*Exercise input*:
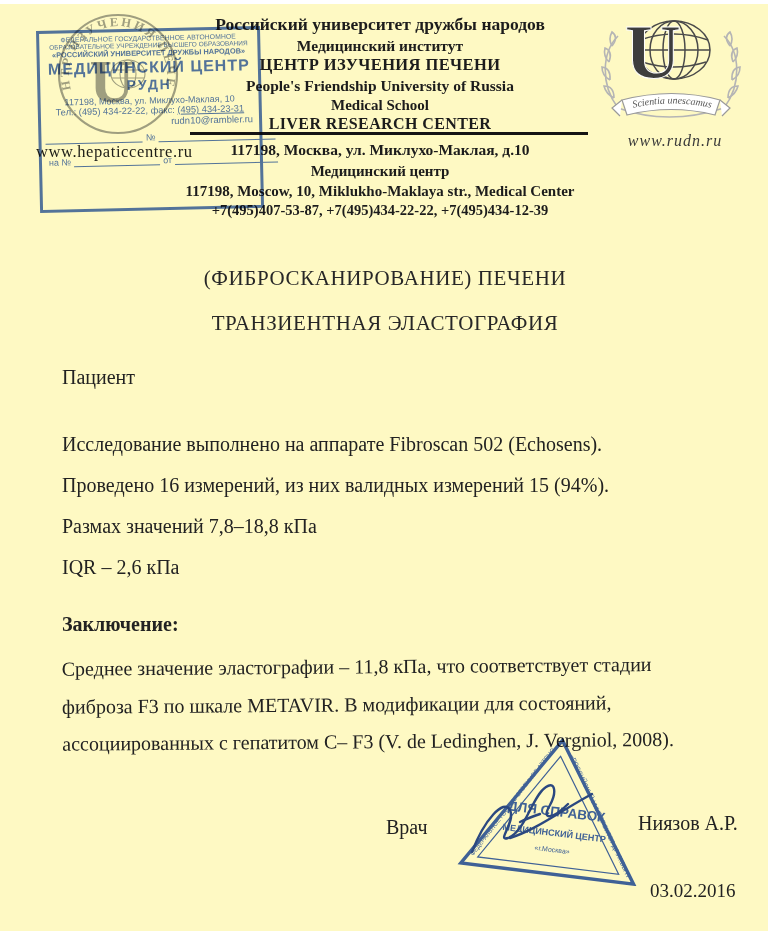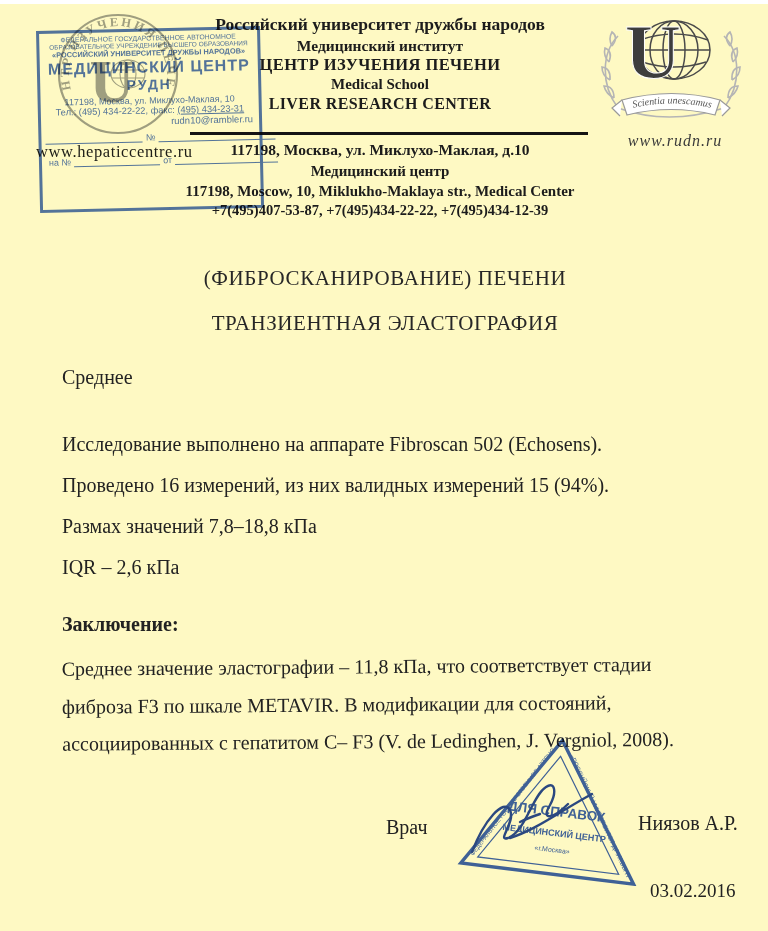--- a/index.html
+++ b/index.html
@@ -89,6 +89,7 @@
     <div class="h-ru1">Российский университет дружбы народов</div>
     <div class="h-ru2">Медицинский институт</div>
     <div class="h-ru3">ЦЕНТР ИЗУЧЕНИЯ ПЕЧЕНИ</div>
+    <div class="h-en1">People's Friendship University of Russia</div>
     <div class="h-en2">Medical School</div>
     <div class="h-en3">LIVER RESEARCH CENTER</div>
   </div>

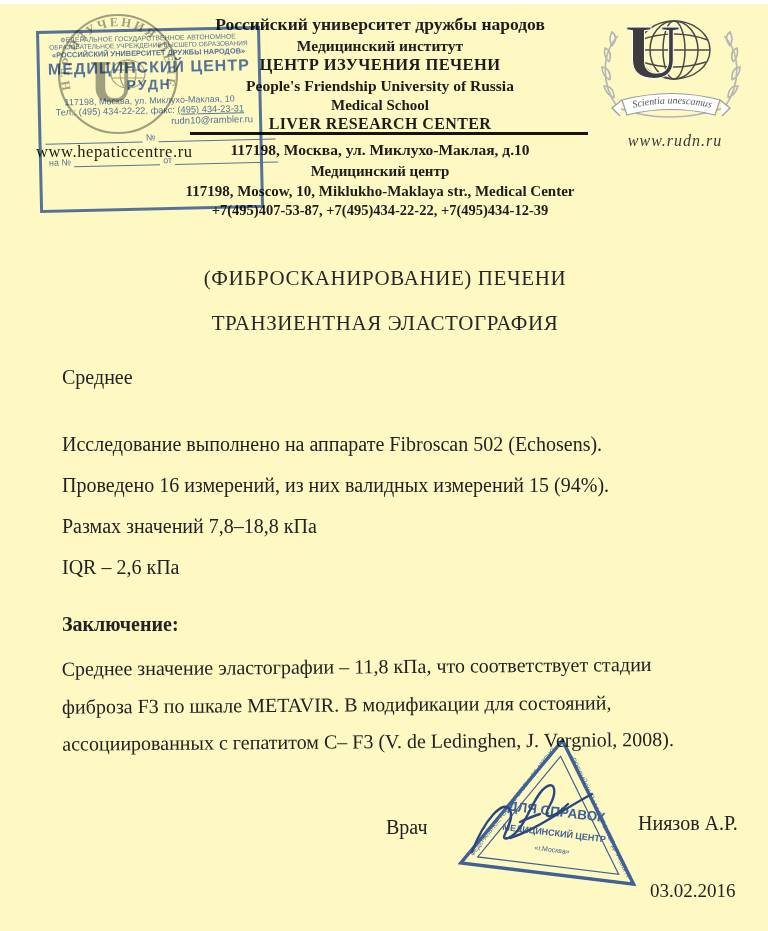--- a/index.html
+++ b/index.html
@@ -172,7 +172,7 @@
     <div>ТРАНЗИЕНТНАЯ ЭЛАСТОГРАФИЯ</div>
   </div>
 
-  <div class="patient">Среднее</div>
+  <div class="patient">Пациент</div>
 
   <div class="study">
     <div>Исследование выполнено на аппарате Fibroscan 502 (Echosens).</div>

*Problem statement*: Leave out the pictures and retype every line above exactly.

*Output for this exercise*:
--- a/index.html
+++ b/index.html
@@ -89,6 +89,7 @@
     <div class="h-ru1">Российский университет дружбы народов</div>
     <div class="h-ru2">Медицинский институт</div>
     <div class="h-ru3">ЦЕНТР ИЗУЧЕНИЯ ПЕЧЕНИ</div>
+    <div class="h-en1">People's Friendship University of Russia</div>
     <div class="h-en2">Medical School</div>
     <div class="h-en3">LIVER RESEARCH CENTER</div>
   </div>

--- a/index.html
+++ b/index.html
@@ -172,7 +172,7 @@
     <div>ТРАНЗИЕНТНАЯ ЭЛАСТОГРАФИЯ</div>
   </div>
 
-  <div class="patient">Среднее</div>
+  <div class="patient">Пациент</div>
 
   <div class="study">
     <div>Исследование выполнено на аппарате Fibroscan 502 (Echosens).</div>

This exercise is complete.